[TASK OBJECTIVE] Transcribe word for word the section of the records below that opens with the line containing "2002: 27000 -> 30000" and closes with the line containing "14/10/23: none -> 165"; drop every picture.
[AVAILABLE DATA Boundary: Start]
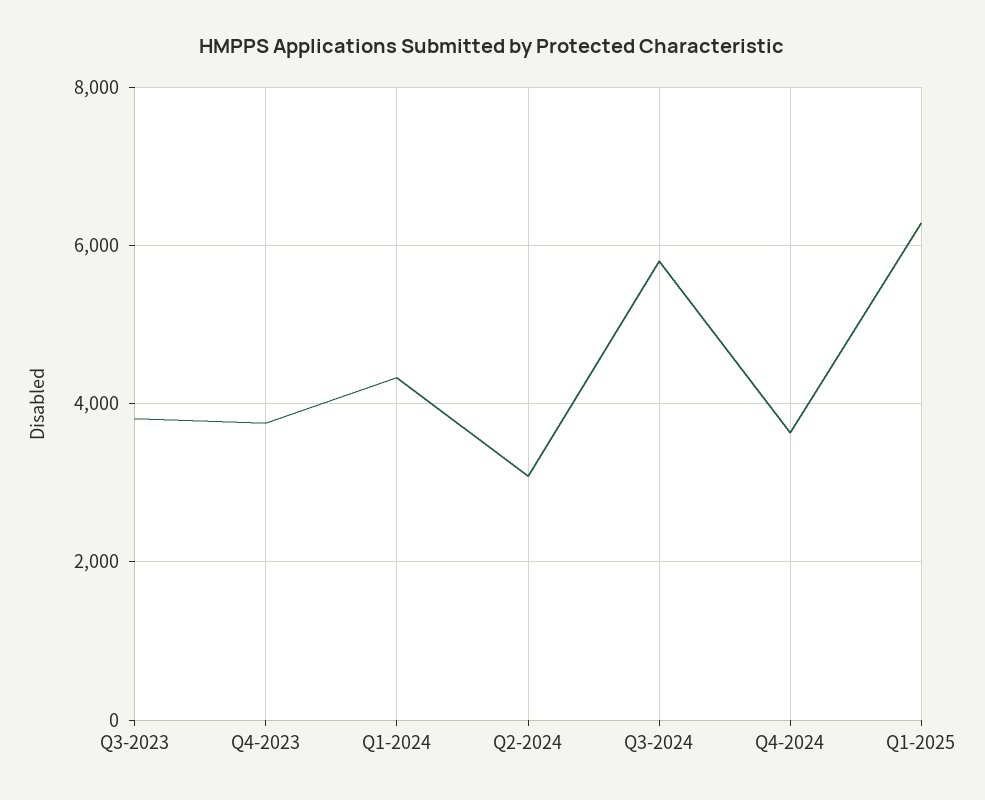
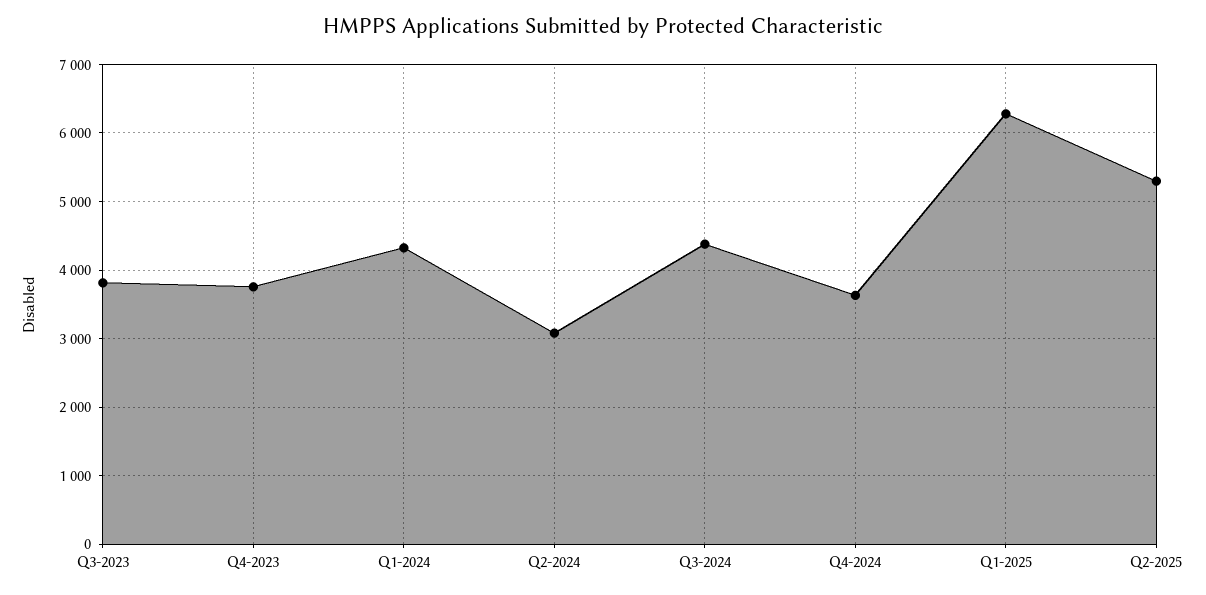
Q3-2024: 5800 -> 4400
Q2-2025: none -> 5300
[AVAILABLE DATA Boundary: End]
[AVAILABLE DATA Boundary: Start]
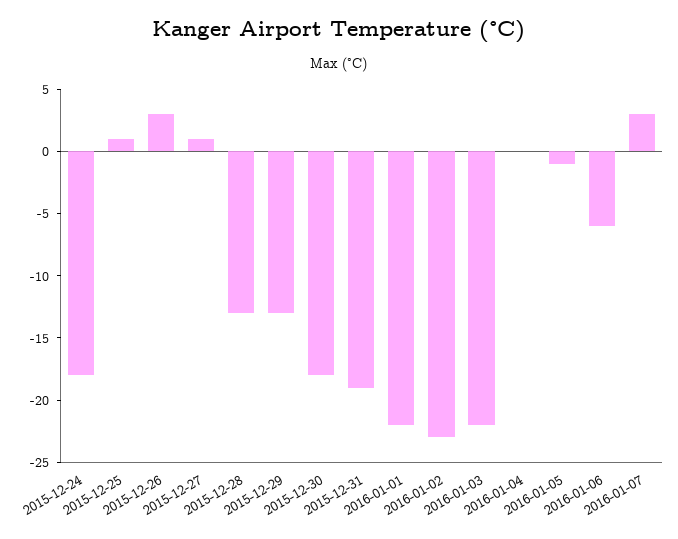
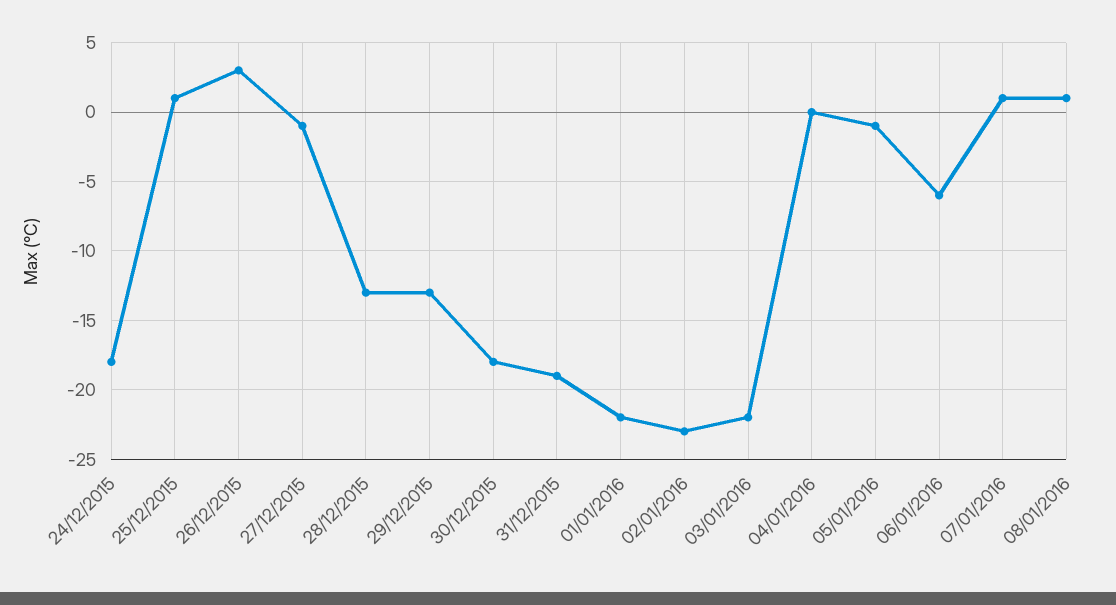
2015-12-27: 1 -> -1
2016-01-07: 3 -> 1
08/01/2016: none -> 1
[AVAILABLE DATA Boundary: End]
[AVAILABLE DATA Boundary: Start]
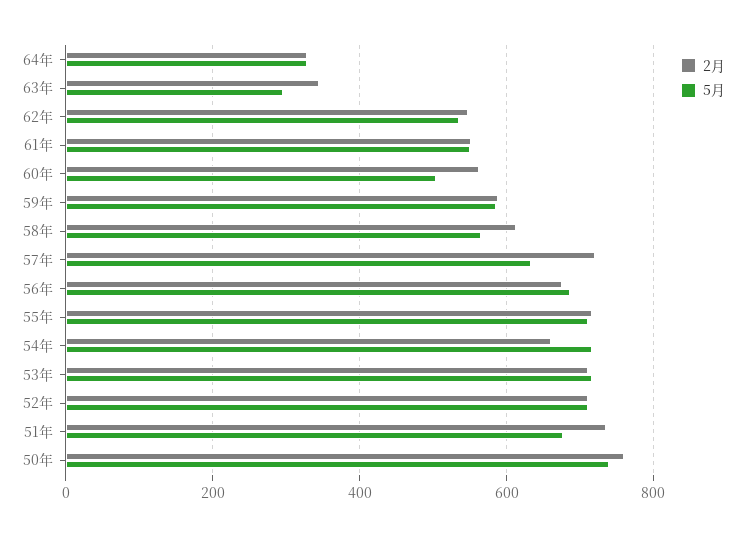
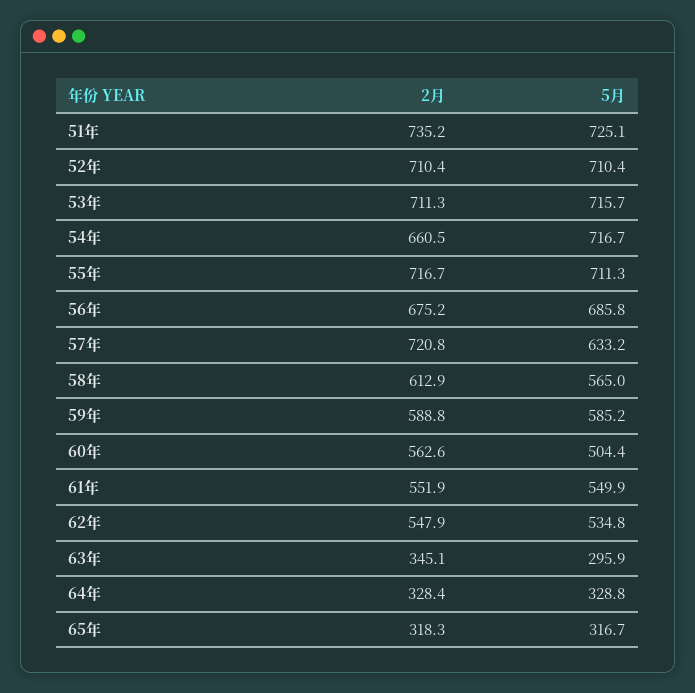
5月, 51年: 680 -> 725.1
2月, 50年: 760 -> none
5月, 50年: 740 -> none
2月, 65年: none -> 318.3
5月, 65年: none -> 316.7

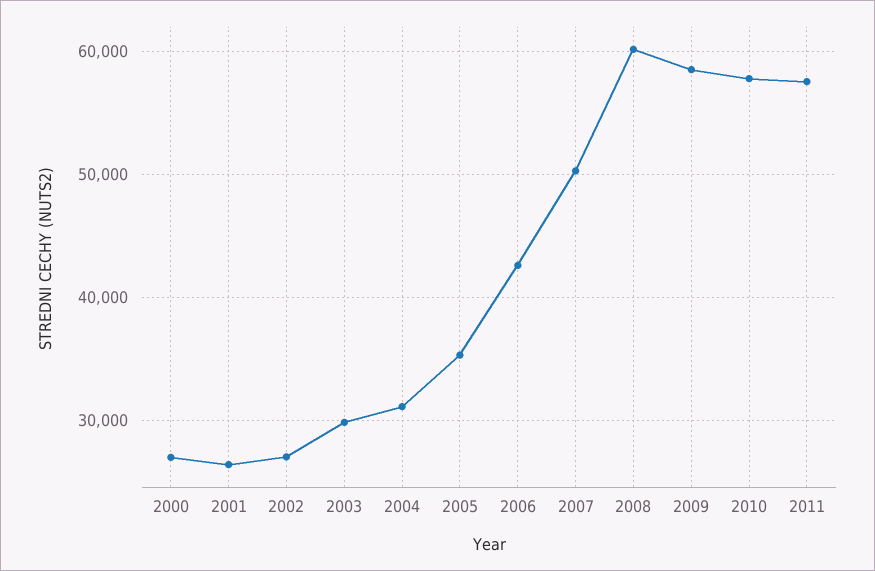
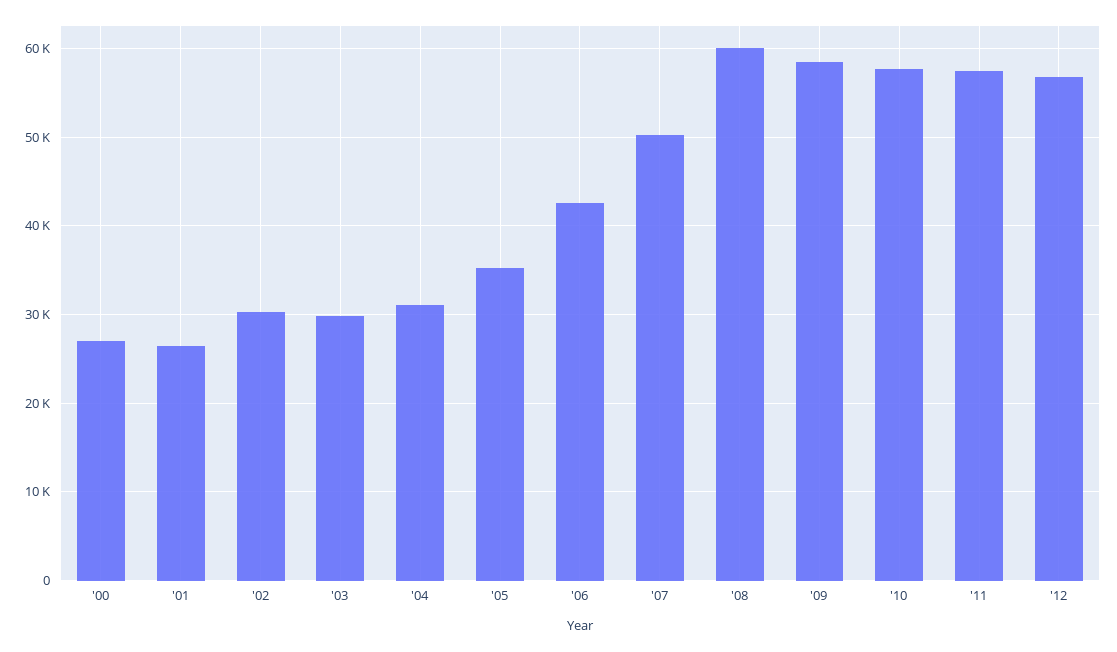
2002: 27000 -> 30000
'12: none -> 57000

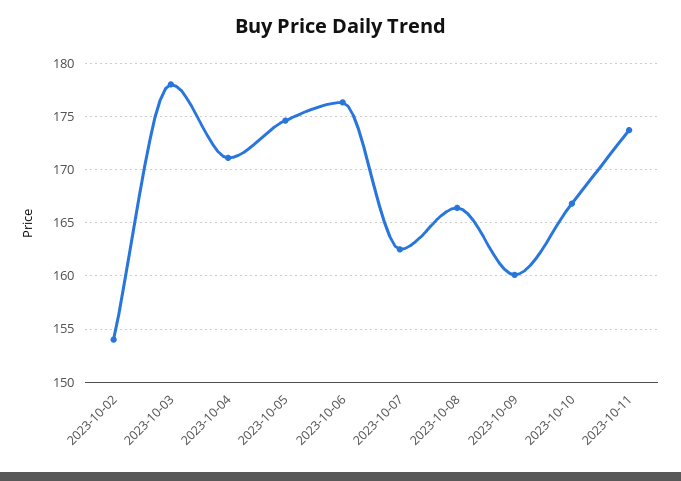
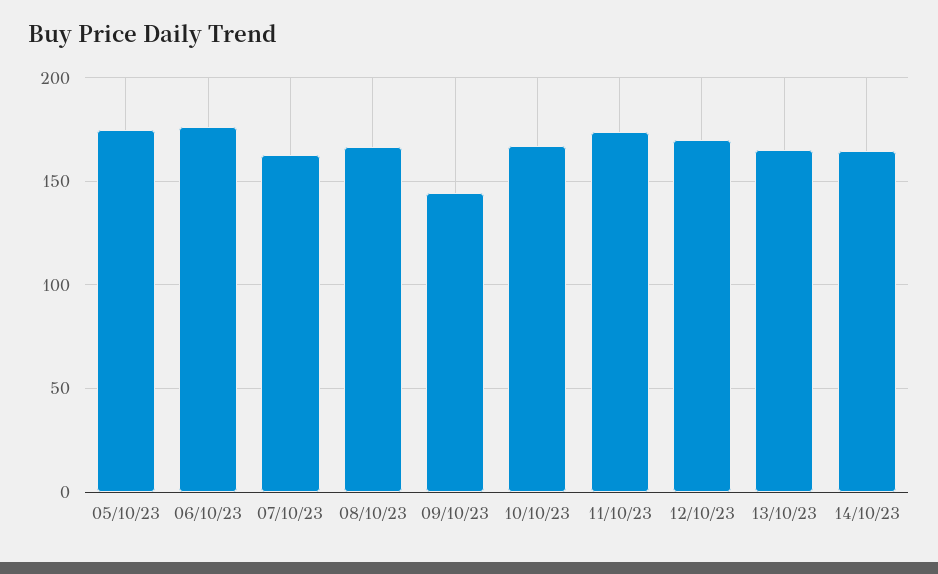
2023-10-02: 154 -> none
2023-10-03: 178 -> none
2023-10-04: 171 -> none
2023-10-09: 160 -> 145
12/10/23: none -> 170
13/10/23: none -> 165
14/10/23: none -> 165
[AVAILABLE DATA Boundary: End]
[TASK RESULT]
2002: 27000 -> 30000
'12: none -> 57000

2023-10-02: 154 -> none
2023-10-03: 178 -> none
2023-10-04: 171 -> none
2023-10-09: 160 -> 145
12/10/23: none -> 170
13/10/23: none -> 165
14/10/23: none -> 165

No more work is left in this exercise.